[tarantool-patches] [PATCH 1/7] lua: expose ICU upper/lower functions to Lua
Vladislav Shpilevoy
v.shpilevoy at tarantool.org
Thu Apr 26 02:29:01 MSK 2018
Lua can not work with unicode - in Lua it is enterpreted as a
binary. On such string built-in upper/lower functions do not
work. But Tarantool links with ICU that can solve the problem.
Lets expose ICU upper/lower function into Lua to enable correct
case transformations.
Closes #3290
---
src/lua/init.c | 2 +-
src/lua/string.lua | 140 +++++++++++++++++++++++++++++++++++++++++++
test/app-tap/string.test.lua | 34 ++++++++++-
3 files changed, 174 insertions(+), 2 deletions(-)
diff --git a/src/lua/init.c b/src/lua/init.c
index a0a7f63f6..9149362a0 100644
--- a/src/lua/init.c
+++ b/src/lua/init.c
@@ -124,9 +124,9 @@ static const char *lua_modules[] = {
"errno", errno_lua,
"fiber", fiber_lua,
"env", env_lua,
- "string", string_lua,
"table", table_lua,
"buffer", buffer_lua,
+ "string", string_lua,
"msgpackffi", msgpackffi_lua,
"crypto", crypto_lua,
"digest", digest_lua,
diff --git a/src/lua/string.lua b/src/lua/string.lua
index 5ff64c9f6..1c7226143 100644
--- a/src/lua/string.lua
+++ b/src/lua/string.lua
@@ -1,4 +1,5 @@
local ffi = require('ffi')
+local buffer = require('buffer')
ffi.cdef[[
const char *
@@ -6,6 +7,28 @@ ffi.cdef[[
const char *needle, size_t needle_len);
int memcmp(const char *mem1, const char *mem2, size_t num);
int isspace(int c);
+
+ typedef struct UCaseMap UCaseMap;
+ typedef int UErrorCode;
+
+ int32_t
+ ucasemap_utf8ToLower(const UCaseMap *csm, char *dest, int32_t destCapacity,
+ const char *src, int32_t srcLength,
+ UErrorCode *pErrorCode);
+
+ int32_t
+ ucasemap_utf8ToUpper(const UCaseMap *csm, char *dest, int32_t destCapacity,
+ const char *src, int32_t srcLength,
+ UErrorCode *pErrorCode);
+
+ UCaseMap *
+ ucasemap_open(const char *locale, uint32_t options, UErrorCode *pErrorCode);
+
+ void
+ ucasemap_close(UCaseMap *csm);
+
+ const char *
+ u_errorName(UErrorCode code);
]]
local c_char_ptr = ffi.typeof('const char *')

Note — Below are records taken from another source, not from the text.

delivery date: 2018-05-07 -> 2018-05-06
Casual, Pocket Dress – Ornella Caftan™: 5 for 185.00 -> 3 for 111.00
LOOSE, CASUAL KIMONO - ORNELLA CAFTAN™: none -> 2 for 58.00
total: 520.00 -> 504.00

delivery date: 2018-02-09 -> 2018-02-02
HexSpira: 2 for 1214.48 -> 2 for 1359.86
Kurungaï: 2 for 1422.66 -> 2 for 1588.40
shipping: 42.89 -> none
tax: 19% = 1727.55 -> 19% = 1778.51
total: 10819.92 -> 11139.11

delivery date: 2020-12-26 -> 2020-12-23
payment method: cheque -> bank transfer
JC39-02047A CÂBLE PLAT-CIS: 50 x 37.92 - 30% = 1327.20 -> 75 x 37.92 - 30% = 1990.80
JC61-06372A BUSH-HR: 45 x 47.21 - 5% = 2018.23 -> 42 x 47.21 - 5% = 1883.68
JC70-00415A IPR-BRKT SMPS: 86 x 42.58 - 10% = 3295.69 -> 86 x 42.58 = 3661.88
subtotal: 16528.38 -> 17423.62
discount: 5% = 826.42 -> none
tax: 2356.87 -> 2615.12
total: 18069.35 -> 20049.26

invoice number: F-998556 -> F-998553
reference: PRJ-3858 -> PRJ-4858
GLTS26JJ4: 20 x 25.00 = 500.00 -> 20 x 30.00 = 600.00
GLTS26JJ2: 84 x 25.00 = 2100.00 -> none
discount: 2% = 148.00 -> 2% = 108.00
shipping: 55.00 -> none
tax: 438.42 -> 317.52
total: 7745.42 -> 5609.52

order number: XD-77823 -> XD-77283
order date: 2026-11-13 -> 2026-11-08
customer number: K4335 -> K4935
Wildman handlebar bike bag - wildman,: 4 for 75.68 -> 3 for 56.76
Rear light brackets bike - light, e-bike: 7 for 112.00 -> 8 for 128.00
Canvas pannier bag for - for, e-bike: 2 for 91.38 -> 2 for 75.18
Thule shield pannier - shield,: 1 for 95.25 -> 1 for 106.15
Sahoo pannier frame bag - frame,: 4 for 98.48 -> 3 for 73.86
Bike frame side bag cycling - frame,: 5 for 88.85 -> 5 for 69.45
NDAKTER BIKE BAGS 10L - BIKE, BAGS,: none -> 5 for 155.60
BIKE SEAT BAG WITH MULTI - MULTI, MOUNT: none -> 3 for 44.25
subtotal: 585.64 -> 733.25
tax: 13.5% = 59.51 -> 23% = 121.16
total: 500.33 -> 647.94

@@ -313,6 +336,121 @@ local function string_rstrip(inp)
return (string.gsub(inp, "(.-)%s*$", "%1"))
end
+--
+-- ICU bindings.
+--
+--
+-- Ucasemap cache allows to do not create a new UCaseMap on each
+-- u_upper/u_lower call. References are weak to do not keep all
+-- ever created maps, so the cache is cleared periodically.
+--
+local ucasemap_cache = setmetatable({}, {__mode = 'v'})
+local errcode = ffi.new('int[1]')
+errcode[0] = 0
+--
+-- ICU UCaseMethod requires 0 error code as input, so after any
+-- error the errcode must be nullified.
+--
+local function icu_clear_error()
+ errcode[0] = 0
+end
+--
+-- String representation of the latest ICU error.
+--
+local function icu_error()
+ return ffi.string(ffi.C.u_errorName(errcode[0]))
+end
+--
+-- Find cached UCaseMap for @a locale, or create a new one and
+-- cache it.
+-- @param locale String locale or box.NULL for default.
+-- @retval nil Can neither get or create a UCaseMap.
+-- @retval not nil Needed UCaseMap.
+--
+local function ucasemap_retrieve(locale)
+ local ret = ucasemap_cache[locale]
+ if not ret then
+ ret = ffi.C.ucasemap_open(c_char_ptr(locale), 0, errcode)
+ if ret ~= nil then
+ ffi.gc(ret, ffi.C.ucasemap_close)
+ ucasemap_cache[locale] = ret
+ end
+ end
+ return ret
+end
+--
+-- Check ICU options for string.u_upper/u_lower.
+-- @param opts Options. Can contain only one option - locale.
+-- @param usage_err What to throw if opts types are violated.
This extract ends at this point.